# ID libellula frame and nervex lugs



## pauln (May 2, 2012)

Hi there,
I couldn’t resist this ’50-’60 frame, nicely lugged, with some original? parts.
Unfortunately with her headbadge missing and badly sprayjob, no markings at all exept for the dragonfly, nervex on BB and an small ‘A’ on the seatlug
But it came with (probably) her original headset;TDC S continental, original BB; magistrioni cottered 64mm, and an ambrosius stem looks like an short version of model1939, quill size 22,2 and 26mm bar clamp
More eyecatching is the dragonflystamp, libellula tubing!

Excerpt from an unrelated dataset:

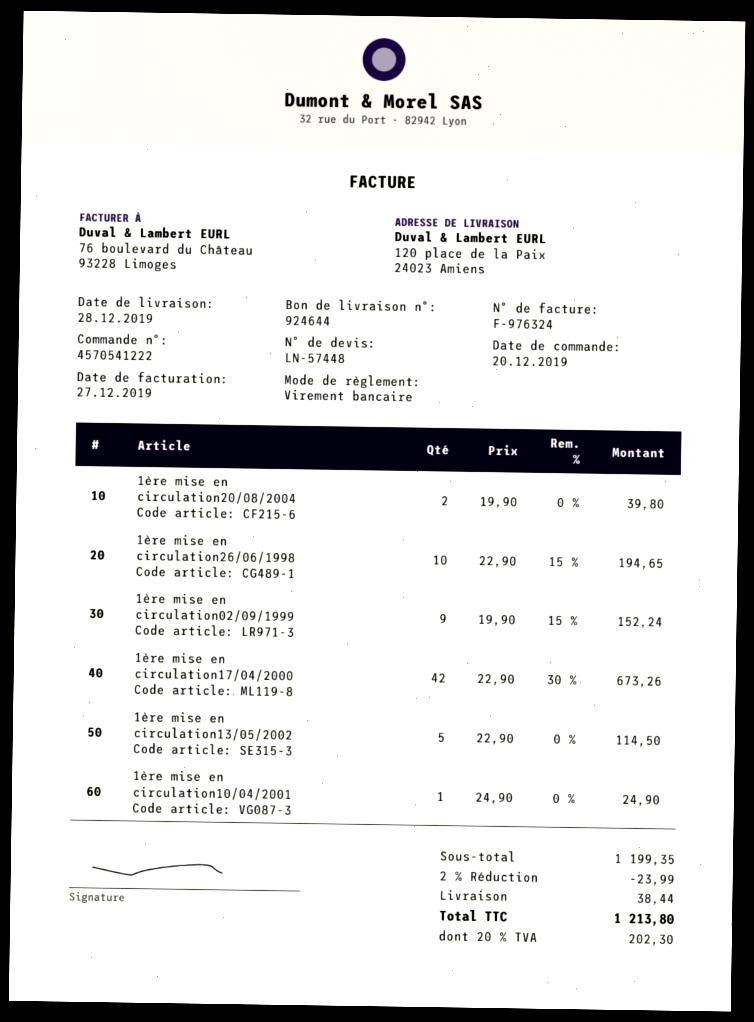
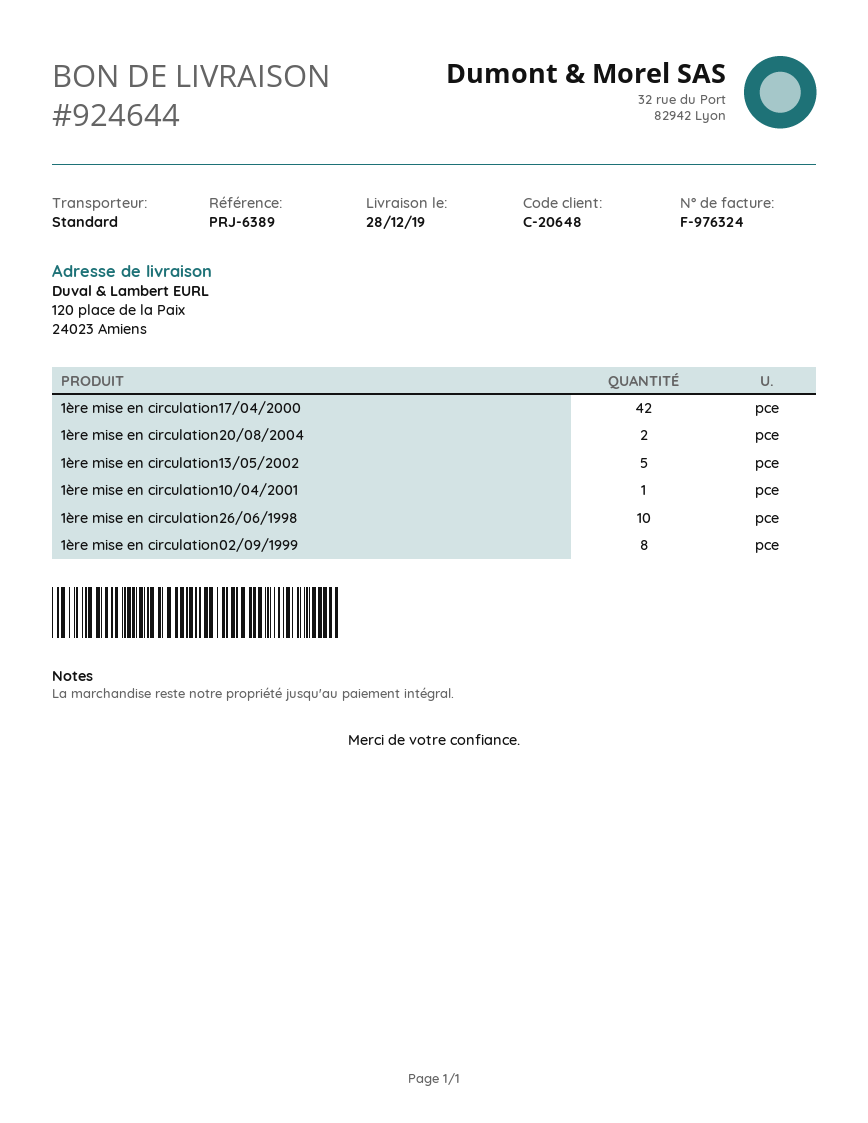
1ère mise en circulation02/09/1999: 9 -> 8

Nervex pro lugs, a bit filed 
and an unknown fork crown, dropouts are flat, unknown

Carefull i start to remove the black paint and underneath a nice blue with yellow luglining.
To bad the original paint is missing on half of the bike, it will need a new paint.
But first cleaning/ remove BB, headset, and get an idea what it may looked like long ago, maybe i can get her restored with time correct parts.
After a week search i need help to give this bike a name, anyone a clue?
Till so far i focused on bikes made with libellula tubing and Nervex Pro, and studied brands like Rabeneick, Frejus, Wolsit, but no real match.

A few pictures : https://picasaweb.google.com/117087...&authkey=Gv1sRgCKro6ca77t_DJg&feat=directlink
In a week i have time to clean her up better, maybe i discover more.
Looking forward to your comments,
Paul Nijland
Rotterdam, the Netherlands


----------